I remember when I was looking at starting my own podcast and talking with the group of people that do all of my, like, you know, I show up here and I have the fun part of talking to you. Then I click a button and it goes off to the podcast protectors. And it magically shows up on all these podcast sites, right?

I remember talking to them. And they said the number one thing you can do to grow this podcast is to stay consistent. Stay consistent. If you are a once a week podcaster something goes out every week, if you want to take a few weeks off, and we repurpose something, we can do that. But something has to go out every week. And they gave me the statistics. And I don't remember what it was of the number of podcasts that actually stay consistent, and it is very small.

So when we think, well, the world of podcasting is oversaturated it's not because most podcasters show up and disappear, show up and disappear. And without consistency. No one hits a subscribe button because you don't know when you're going to ever get another podcast episode. And that has proven to be amazingly true. I have not missed an episode since we started in May of 2020. started during the pandemic.
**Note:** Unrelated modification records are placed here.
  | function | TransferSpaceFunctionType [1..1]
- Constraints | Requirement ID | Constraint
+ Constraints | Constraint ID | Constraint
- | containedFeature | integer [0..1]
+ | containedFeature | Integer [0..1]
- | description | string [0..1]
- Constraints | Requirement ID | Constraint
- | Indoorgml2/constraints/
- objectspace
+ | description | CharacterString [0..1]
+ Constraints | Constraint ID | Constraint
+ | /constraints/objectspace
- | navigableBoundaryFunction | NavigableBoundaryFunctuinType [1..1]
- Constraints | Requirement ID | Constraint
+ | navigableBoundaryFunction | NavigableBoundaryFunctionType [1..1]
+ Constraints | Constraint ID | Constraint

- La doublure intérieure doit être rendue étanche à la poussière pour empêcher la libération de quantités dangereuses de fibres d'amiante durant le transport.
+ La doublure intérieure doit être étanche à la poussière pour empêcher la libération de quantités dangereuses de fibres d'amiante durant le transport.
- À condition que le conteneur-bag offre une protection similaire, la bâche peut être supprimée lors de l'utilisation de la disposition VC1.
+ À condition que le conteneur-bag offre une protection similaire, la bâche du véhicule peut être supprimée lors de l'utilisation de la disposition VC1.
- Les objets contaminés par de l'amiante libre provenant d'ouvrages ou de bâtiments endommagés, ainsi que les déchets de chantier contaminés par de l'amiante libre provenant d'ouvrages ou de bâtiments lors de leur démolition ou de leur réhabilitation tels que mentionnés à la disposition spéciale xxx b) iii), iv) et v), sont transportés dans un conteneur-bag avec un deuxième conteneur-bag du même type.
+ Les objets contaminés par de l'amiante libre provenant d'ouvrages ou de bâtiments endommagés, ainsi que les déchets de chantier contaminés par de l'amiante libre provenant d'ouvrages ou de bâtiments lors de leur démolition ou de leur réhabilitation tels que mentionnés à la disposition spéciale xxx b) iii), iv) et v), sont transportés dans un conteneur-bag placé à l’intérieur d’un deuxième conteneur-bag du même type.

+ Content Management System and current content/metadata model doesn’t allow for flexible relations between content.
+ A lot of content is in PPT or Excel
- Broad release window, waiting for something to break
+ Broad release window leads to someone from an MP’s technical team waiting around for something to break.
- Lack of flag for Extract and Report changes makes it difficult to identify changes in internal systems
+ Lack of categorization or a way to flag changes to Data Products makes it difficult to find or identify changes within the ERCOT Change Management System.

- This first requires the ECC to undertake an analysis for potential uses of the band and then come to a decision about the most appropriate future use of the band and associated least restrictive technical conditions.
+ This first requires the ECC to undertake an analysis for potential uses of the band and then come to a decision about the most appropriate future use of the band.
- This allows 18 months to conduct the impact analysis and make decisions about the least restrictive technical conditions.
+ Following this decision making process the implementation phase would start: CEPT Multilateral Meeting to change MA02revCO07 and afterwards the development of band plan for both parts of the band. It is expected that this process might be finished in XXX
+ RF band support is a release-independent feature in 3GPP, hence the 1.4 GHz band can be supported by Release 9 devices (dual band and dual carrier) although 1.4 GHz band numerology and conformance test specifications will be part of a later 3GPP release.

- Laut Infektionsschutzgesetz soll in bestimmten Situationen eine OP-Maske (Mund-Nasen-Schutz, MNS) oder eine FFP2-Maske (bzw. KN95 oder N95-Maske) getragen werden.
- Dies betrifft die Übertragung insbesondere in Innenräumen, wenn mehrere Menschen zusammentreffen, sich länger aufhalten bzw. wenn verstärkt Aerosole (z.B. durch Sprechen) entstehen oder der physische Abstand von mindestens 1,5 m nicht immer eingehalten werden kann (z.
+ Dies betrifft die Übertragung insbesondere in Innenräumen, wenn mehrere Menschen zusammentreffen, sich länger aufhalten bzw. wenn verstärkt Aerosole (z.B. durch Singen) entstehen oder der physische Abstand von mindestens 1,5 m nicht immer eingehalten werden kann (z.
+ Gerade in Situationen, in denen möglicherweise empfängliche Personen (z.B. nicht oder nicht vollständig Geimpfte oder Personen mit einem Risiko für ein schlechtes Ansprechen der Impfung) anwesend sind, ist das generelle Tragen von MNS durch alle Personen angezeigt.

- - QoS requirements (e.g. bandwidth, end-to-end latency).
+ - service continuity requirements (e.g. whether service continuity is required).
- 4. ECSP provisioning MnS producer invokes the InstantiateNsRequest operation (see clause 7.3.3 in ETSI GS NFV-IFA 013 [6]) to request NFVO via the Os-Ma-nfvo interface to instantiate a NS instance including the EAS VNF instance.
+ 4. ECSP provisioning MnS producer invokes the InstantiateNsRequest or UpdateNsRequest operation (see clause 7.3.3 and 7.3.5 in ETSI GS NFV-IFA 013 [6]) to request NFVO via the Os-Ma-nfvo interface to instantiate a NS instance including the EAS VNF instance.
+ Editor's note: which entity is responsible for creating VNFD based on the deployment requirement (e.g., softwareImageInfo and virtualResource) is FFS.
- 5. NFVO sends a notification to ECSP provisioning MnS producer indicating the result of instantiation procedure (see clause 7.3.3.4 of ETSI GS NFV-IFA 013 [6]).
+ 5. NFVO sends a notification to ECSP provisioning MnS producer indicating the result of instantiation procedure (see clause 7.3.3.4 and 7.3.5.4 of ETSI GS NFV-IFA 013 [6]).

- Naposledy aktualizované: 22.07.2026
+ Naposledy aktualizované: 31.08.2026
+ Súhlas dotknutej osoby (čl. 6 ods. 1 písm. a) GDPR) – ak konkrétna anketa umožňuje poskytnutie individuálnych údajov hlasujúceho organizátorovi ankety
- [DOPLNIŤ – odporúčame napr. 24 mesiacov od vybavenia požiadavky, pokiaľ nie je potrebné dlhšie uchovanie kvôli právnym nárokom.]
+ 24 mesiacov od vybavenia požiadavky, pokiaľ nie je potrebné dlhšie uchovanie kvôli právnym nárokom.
Wow. And something goes out every week. And there has been growth simply because I showed up simply because something Something went out. Every ‘no’ is interesting you say that? Because when I was trying to decide, what am I going to call my podcast, I did some research on different titles. And I found some titles that were similar to kind of what I thought I wanted. And the person did three episodes, or maybe five episodes. And then I couldn't find anything after that. So I thought well, do I still use that title? And anyway, I decided not to go with any of those. But to your point. I mean, that to me was such an eye opening thing. Yeah. What you would start this and then not not keep doing it?

It's why consistency was my word for this year.

Because it is the hardest thing. Maybe it's because I'm an I on the DISC assessment. But consistency is difficult. And so that's why I chose it as my word because every day I have to look at this little paper here. It's I am consistent. Okay, I'll do the things right. But there's so much more, more work yet to be done. That consistency piece.

Journal Prompt:

When was the last time you did something for the first time?

Anytime you take action on something that you have told yourself prior to this is too hard for me or I'm too scared to do that when you do it. That action like you said, it empowers you in ways that you almost can't fully describe, but it happens.

If people can get that into their heads that every thought I have is a seed. I can plant it and water it and help it to grow. There's just no telling where you might go with that. It's being able to share how other people have done that in their lives, and what growth has done for them. It's why I am so passionate about it.